A tactically correct method of reloading is to pivot the weapon in the hand until the magazine release can be pressed with the thumb of the shooting hand, but delay pressing the release until the new magazine is in hand and under control, and only then depress the release to drop the empty magazine. Another tactically correct method is to pull the new magazine out of the magazine carrier and press the magazine release with the thumb of the non-shooting hand. Neither method employs the “safety” (since the weapon is still being fired), yet both avoid the low-light guessing game that can occur if the empty magazine is dropped too soon.
Although stoppages do not occur often, when they do they tend to occur at the most inopportune time. Hence, the Marine Corps adopted the procedure known to civilian shooters as the “slap, rack, bang” technique for clearing stoppages. Certain stoppages, however, require a different technique. The first stoppage, the stovepipe, is readily apparent to the Marine because it is blocking the front sight from view. The Manual teaches the Marine to “rake across the top of the slide with the nonshooting hand, pulling back on the stuck case and allowing for the chambering of a new round”—correct idea; wrong technique. Typically, the case flips out of the ejection port, but the shooter does not have enough force in his hand to pull the slide back far enough to pick up a new round. A better method is to grip the slide with the nonshooting hand over the ejection port and the stovepiped case between two fingers. “Racking” the slide back to pick up the new round, the case is left in the Marine’s hand once the slide is released.

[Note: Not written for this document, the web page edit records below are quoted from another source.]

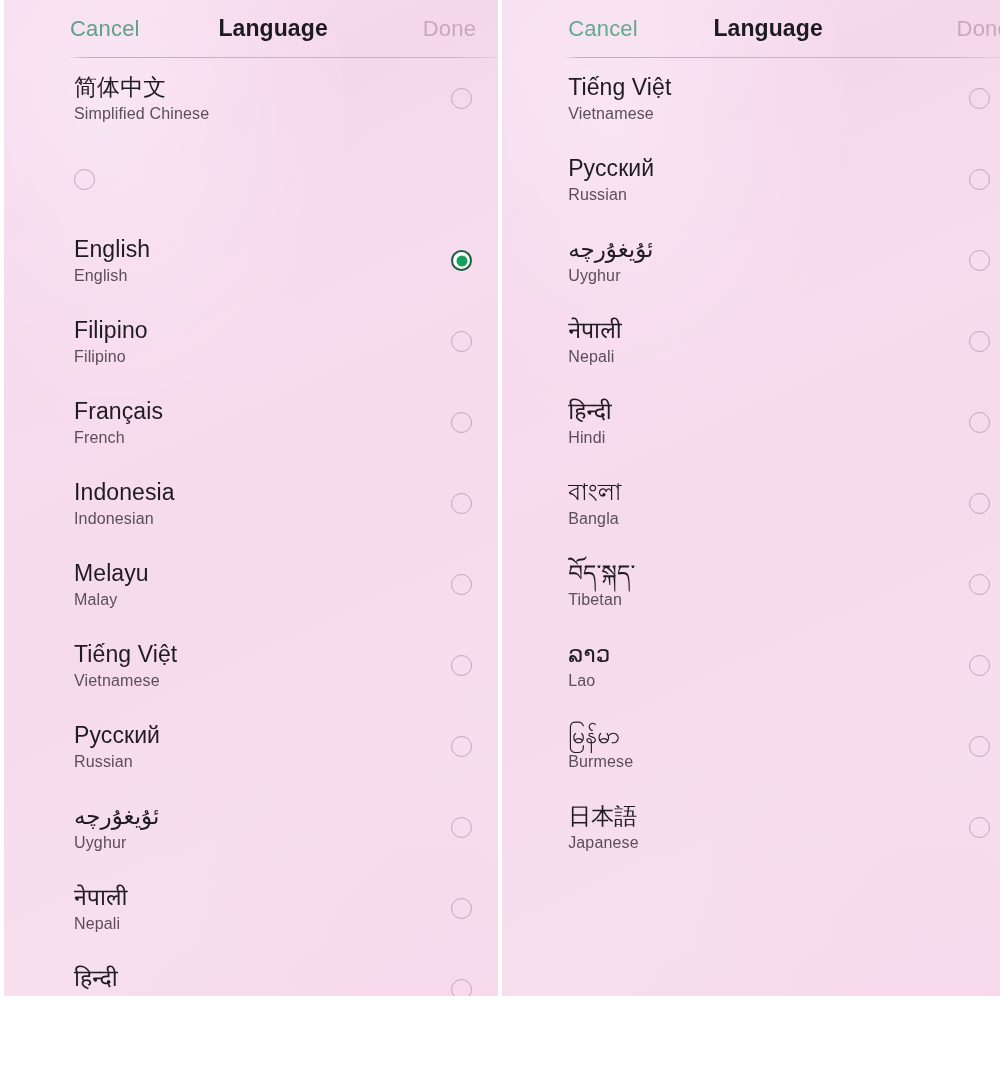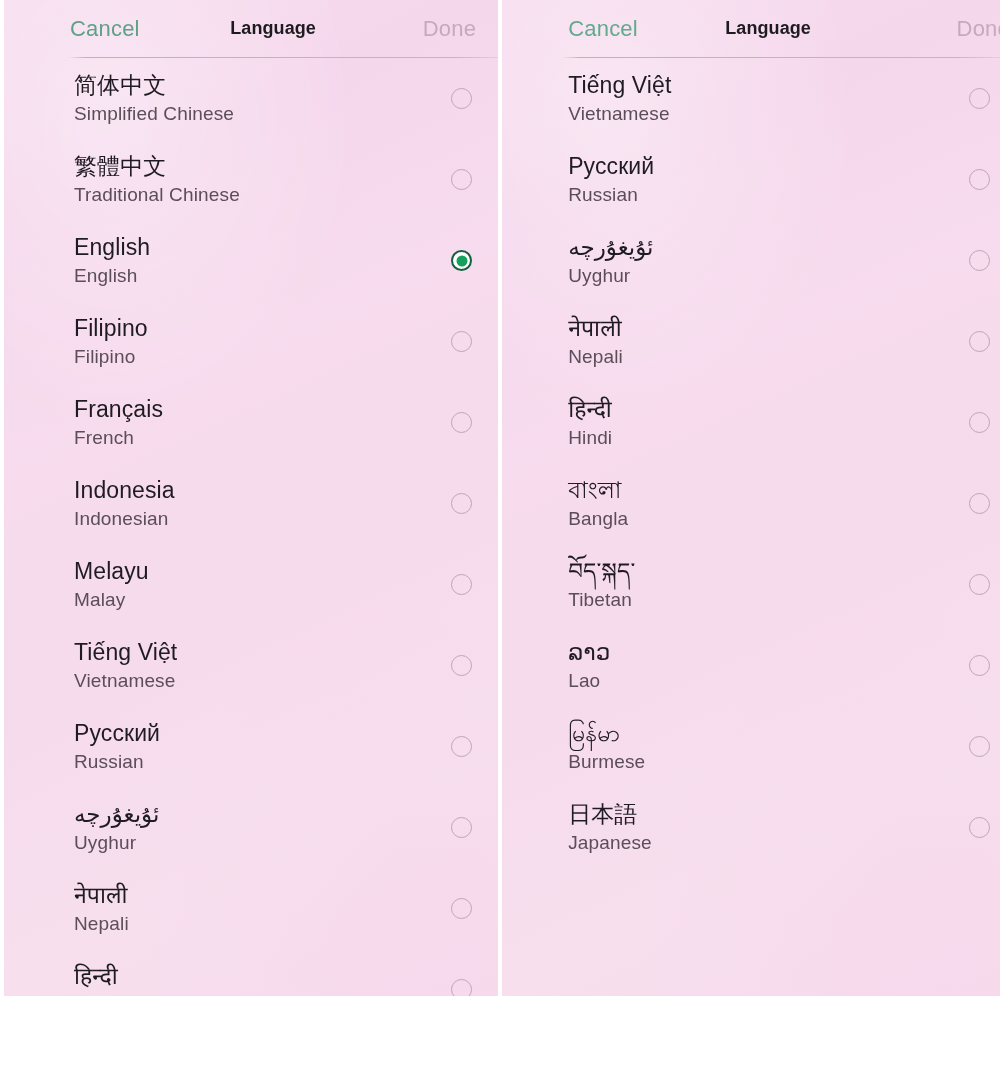--- a/index.html
+++ b/index.html
@@ -71,21 +71,21 @@
 
   .hdr-cancel {
     font-size: 22px;
     color: #5fa087;
     letter-spacing: 0.2px;
     white-space: nowrap;
   }
   .panel-right .hdr-cancel { color: #62a98d; }
 
   .hdr-title {
-    font-size: 18px;
+    font-size: 23px;
     font-weight: 700;
     color: #1d1b20;
     letter-spacing: 0.1px;
     position: absolute;
     left: 0; right: 0;
     text-align: center;
     pointer-events: none;
   }
   .panel-left  .hdr-title { left: 0; right: 0; }
   .panel-right .hdr-title { left: -10px; right: 0; }
@@ -131,21 +131,21 @@
     min-width: 0;
   }
   .row-native {
     font-size: 23px;
     color: #1f1b22;
     line-height: 1.22;
     letter-spacing: 0.1px;
     white-space: nowrap;
   }
   .row-english {
-    font-size: 19px;
+    font-size: 16px;
     color: #5b4e59;
     line-height: 1.35;
     margin-top: 2px;
     letter-spacing: 0.15px;
     white-space: nowrap;
   }
 
   .radio {
     flex: 0 0 auto;
     width: 21px;
@@ -188,24 +188,20 @@
     <div class="hdr-rule"></div>
     <div class="list" id="list-left">
         <div class="row">
           <div class="row-texts">
             <div class="row-native">简体中文</div>
             <div class="row-english">Simplified Chinese</div>
           </div>
           <div class="radio"></div>
         </div>
         <div class="row">
-          <div class="row-texts">
-            <div class="row-native">繁體中文</div>
-            <div class="row-english">Traditional Chinese</div>
-          </div>
           <div class="radio"></div>
         </div>
         <div class="row">
           <div class="row-texts">
             <div class="row-native">English</div>
             <div class="row-english">English</div>
           </div>
           <div class="radio selected"></div>
         </div>
         <div class="row">

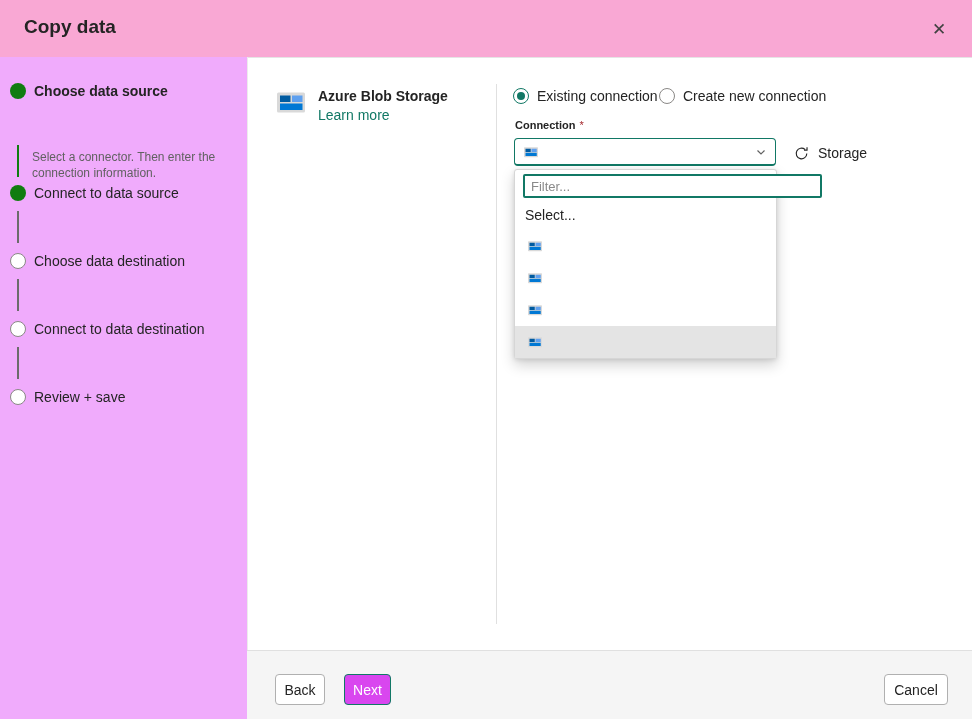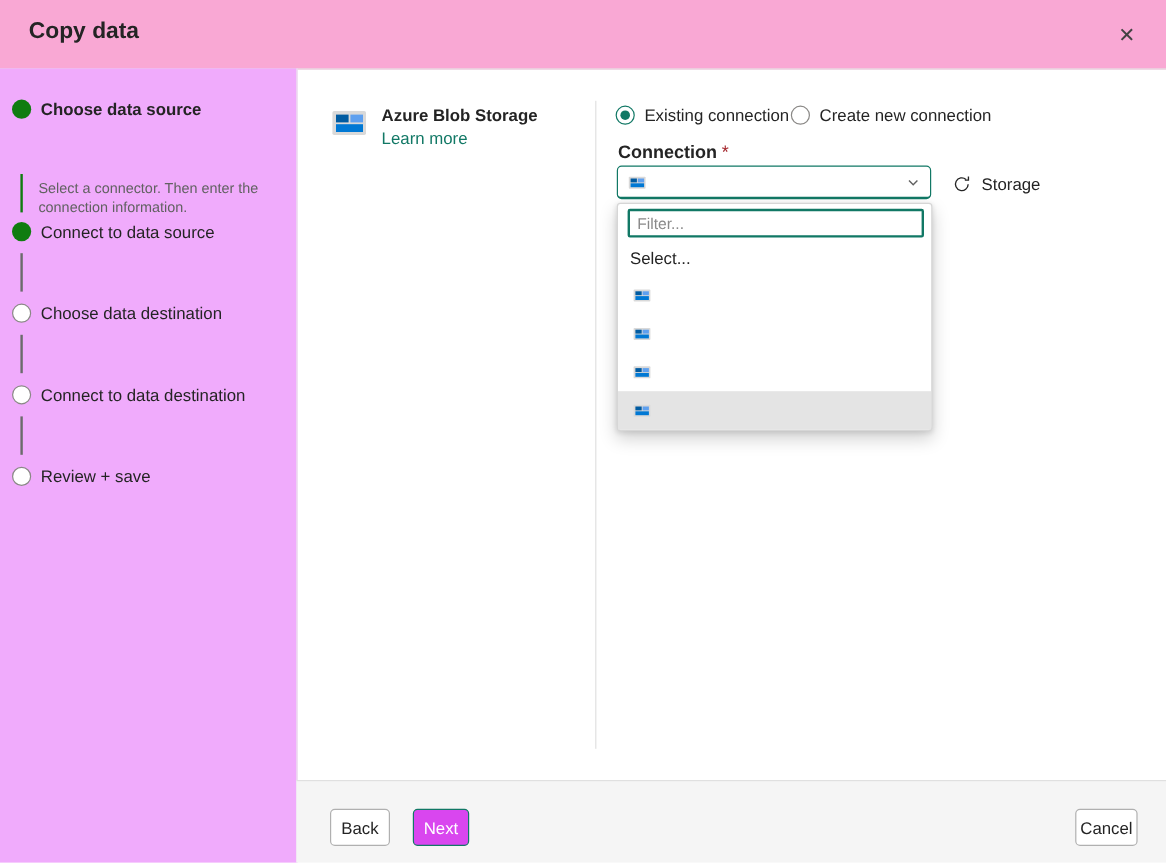--- a/index.html
+++ b/index.html
@@ -35,49 +35,49 @@
   .v-divider { position:absolute; left:496px; top:84px; width:1px; height:540px; background:#e0e0e0; }
 
   .radio-row { position:absolute; top:86px; display:flex; align-items:center; gap:8px; height:20px; cursor:pointer; }
   .radio { width:16px; height:16px; border-radius:50%; box-sizing:border-box; background:#fff;
     display:flex; align-items:center; justify-content:center; flex:none; }
   .radio.sel { border:1px solid #117865; }
   .radio.sel .dot { width:8px; height:8px; border-radius:50%; background:#117865; }
   .radio.unsel { border:1px solid #8a8886; }
   .radio-label { font-size:14px; white-space:nowrap; }
 
-  .field-label { position:absolute; left:515px; top:119px; font-size:15px; font-weight:700; }
+  .field-label { position:absolute; left:515px; top:119px; font-size:11px; font-weight:700; }
   .req { color:#a4262c; margin-left:4px; font-weight:400; }
 
   .combobox { position:absolute; left:514px; top:138px; width:262px; height:28px; box-sizing:border-box;
     border:1px solid #117865; border-bottom-width:2px; border-radius:4px; background:#fff;
     display:flex; align-items:center; padding:0 8px; cursor:pointer; }
   .combobox .chevron { margin-left:auto; }
 
   .refresh-btn { position:absolute; left:794px; top:140px; height:26px; display:flex; align-items:center; gap:9px;
     background:none; border:none; font-size:14px; font-family:inherit; color:#242424; cursor:pointer; }
 
   .flyout { position:absolute; left:514px; top:169px; width:263px; height:190px; box-sizing:border-box;
     background:#fff; border:1px solid #d6d6d6; border-radius:3px;
     box-shadow:0 6px 14px rgba(0,0,0,0.18), 0 1px 4px rgba(0,0,0,0.10); z-index:5; }
-  .filter-input { position:absolute; left:8px; top:4px; width:247px; height:24px; box-sizing:border-box;
+  .filter-input { position:absolute; left:8px; top:4px; width:299px; height:24px; box-sizing:border-box;
     border:2px solid #117865; border-radius:2px; font-size:13px; font-family:inherit; padding:0 6px; outline:none; }
   .filter-input::placeholder { color:#8a8a8a; }
   .select-option { position:absolute; left:10px; top:37px; font-size:14px; cursor:pointer; }
   .option { position:absolute; left:0; right:0; height:32px; box-sizing:border-box;
     display:flex; align-items:center; padding-left:12px; cursor:pointer; }
   .option.hl { background:#e4e4e4; }
 
   
   .footer { position:absolute; left:247px; right:0; top:650px; bottom:0; background:#f5f5f5; border-top:1px solid #e0e0e0; }
   .btn { position:absolute; top:23px; height:31px; border-radius:4px; font-size:14px; font-family:inherit;
     cursor:pointer; box-sizing:border-box; }
   .btn-back { left:28px; width:50px; background:#fff; border:1px solid #b0b0b0; color:#242424; }
   .btn-next { left:97px; width:47px; background:#d946ef; border:1px solid #117865; color:#fff; }
-  .btn-cancel { right:24px; width:52px; background:#fff; border:1px solid #b0b0b0; color:#242424; }
+  .btn-cancel { right:24px; width:64px; background:#fff; border:1px solid #b0b0b0; color:#242424; }
 </style>
 </head>
 <body>
 
 <div class="header">
   <div class="title">Copy data</div>
   <button class="close-btn">✕</button>
 </div>
 
 <div class="sidebar">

The second stoppage requiring a different technique is the double-feed. This stoppage can occur in several forms, either one round in the chamber with the second round pushed up behind it— preventing the slide from going home; or, no rounds in the chamber and two rounds blocking each other from entering the chamber. The Manual recommends “. . . pulljing] back on the slide with the nonshooting hand, hold[ing] the slide back, and rotat[ing] the pistol to either side in an attempt to have the stuck rounds dislodge and fall out.” This technique would work for the latter doublefeed, but not for the former. Since a Marine involved in a fire-fight does not have the time to diagnose which double-feed has occurred, he should be taught the technique that will work on both forms of this stoppage. He should remove the magazine and hold it between the small finger and the next finger of the shooting hand, rack the slide back and forth three times to ensure that the stoppage has been cleared, reinsert the magazine, and charge the pistol to complete firing.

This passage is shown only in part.